Onwetend van mijn gemoedstoestand, vervolgde assistente: ‘Zitten er 89 in, in plaats van 90.’
Dat zijn er dan 19 teveel. Hield wijselijk m’n mond want heb hier reeds verkeerde naam. Bovendien voorzag ik chaos: pillen hertellen, andere verpakking, nieuwe sticker… Dat verdiende deze hulpvaardige assistente vlak voor het weekend niet.
‘Hoe wilt u betalen?’ vroeg ze. ‘Contant of pinnen?’
‘Niet,’ flapte ik eruit.
‘Dat dácht ik wel, mevrouw,’ zei pillendraaister fel. Haar ogen vuurden pijlen af maar ik vond tijdig dekking achter balie.
‘Staat ook in computer,’ haastte ik me te zeggen, en boerde opnieuw geboortedatum op. Vrouw keek en keek, en knikte dat het goed was. Het deed zeer; dat zag ik.
‘Tot ziens,’ zei ik.
Gezicht van assistente zei: ging je maar verhuizen.
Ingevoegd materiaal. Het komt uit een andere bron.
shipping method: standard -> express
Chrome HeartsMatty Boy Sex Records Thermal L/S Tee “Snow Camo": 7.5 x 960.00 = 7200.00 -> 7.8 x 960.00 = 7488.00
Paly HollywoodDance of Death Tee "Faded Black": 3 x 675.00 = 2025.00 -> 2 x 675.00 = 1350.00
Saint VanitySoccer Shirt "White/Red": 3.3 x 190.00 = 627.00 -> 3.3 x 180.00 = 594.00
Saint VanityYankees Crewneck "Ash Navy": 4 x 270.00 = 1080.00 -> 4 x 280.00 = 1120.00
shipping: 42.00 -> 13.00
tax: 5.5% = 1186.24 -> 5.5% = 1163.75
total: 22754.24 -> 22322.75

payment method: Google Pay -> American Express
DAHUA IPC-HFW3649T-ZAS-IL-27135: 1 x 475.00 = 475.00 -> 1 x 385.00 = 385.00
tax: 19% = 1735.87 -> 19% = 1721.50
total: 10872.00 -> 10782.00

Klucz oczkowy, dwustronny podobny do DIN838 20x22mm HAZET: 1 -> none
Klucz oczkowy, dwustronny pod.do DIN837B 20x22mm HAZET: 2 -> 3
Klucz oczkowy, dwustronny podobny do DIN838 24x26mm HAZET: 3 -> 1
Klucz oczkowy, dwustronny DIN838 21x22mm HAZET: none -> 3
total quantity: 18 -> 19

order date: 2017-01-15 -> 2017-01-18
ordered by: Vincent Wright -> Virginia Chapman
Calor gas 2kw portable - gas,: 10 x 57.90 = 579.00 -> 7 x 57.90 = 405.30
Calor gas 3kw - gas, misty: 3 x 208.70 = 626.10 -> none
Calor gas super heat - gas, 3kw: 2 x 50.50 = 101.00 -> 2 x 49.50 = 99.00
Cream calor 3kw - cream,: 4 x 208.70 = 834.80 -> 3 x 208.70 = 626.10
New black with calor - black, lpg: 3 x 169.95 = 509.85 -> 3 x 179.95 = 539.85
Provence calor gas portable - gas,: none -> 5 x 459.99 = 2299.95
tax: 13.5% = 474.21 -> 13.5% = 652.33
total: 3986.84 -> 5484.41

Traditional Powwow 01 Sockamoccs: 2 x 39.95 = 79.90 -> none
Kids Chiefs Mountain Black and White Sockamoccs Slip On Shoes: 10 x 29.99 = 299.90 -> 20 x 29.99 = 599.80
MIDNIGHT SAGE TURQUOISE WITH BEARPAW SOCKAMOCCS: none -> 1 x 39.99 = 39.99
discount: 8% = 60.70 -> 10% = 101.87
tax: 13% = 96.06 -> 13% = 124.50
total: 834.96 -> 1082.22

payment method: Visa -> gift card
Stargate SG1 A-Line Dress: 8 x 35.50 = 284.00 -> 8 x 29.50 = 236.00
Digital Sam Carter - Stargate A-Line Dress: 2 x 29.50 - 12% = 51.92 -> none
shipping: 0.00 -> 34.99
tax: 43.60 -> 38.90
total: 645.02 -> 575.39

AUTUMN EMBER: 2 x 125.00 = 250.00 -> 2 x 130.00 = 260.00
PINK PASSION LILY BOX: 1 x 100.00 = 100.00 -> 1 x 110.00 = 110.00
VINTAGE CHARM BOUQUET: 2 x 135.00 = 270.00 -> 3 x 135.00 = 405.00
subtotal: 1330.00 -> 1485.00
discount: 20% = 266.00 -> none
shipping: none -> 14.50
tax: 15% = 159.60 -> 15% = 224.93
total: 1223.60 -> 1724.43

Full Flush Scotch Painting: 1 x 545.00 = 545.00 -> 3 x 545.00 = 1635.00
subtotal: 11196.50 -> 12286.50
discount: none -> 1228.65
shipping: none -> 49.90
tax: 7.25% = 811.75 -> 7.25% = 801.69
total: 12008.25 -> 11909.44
Voer verbeten oorlog tegen wegwerpmaatschappij. Ben op zoek naar fluwelen kledingborstel. Diverse winkels trachten mij kleefrollers op te dringen. Héél dom. Wil iets  kopen wat lang meegaat. Waarom is dat zo moeilijk?

‘Ranzige hond!’ schold Roos tegen Rosa. ‘Je hebt op bed gelegen, hè?’
Tegen mij: ‘Ze ruikt naar papa’s pyjama.’
Tegen Rosa: ‘Je weet dat je niet op bed mag!’
Hond keek met treurnisogen, kwispelde zacht met staart en fluisterde: Baas, kon er niets aan doen. Alle vier m’n pootjes werden er als magneet naartoe getrokken.
Roos adviseerde: ‘Gewoon bed dichtslaan, mam, en mond dicht tegen papa. Die ruikt toch niks.’

Broer trakteerde me op etentje. Dat je tijdens zoveel ge-oh nog drie gangen kunt wegwerken… Was giga-gezellig en super-smakelijk. Voor herhaling vatbaar.
Als dank foto van Taiwanese trein via Postcrossing. Ja, ik wéét dat je liever cappuccino met een moordkop hebt!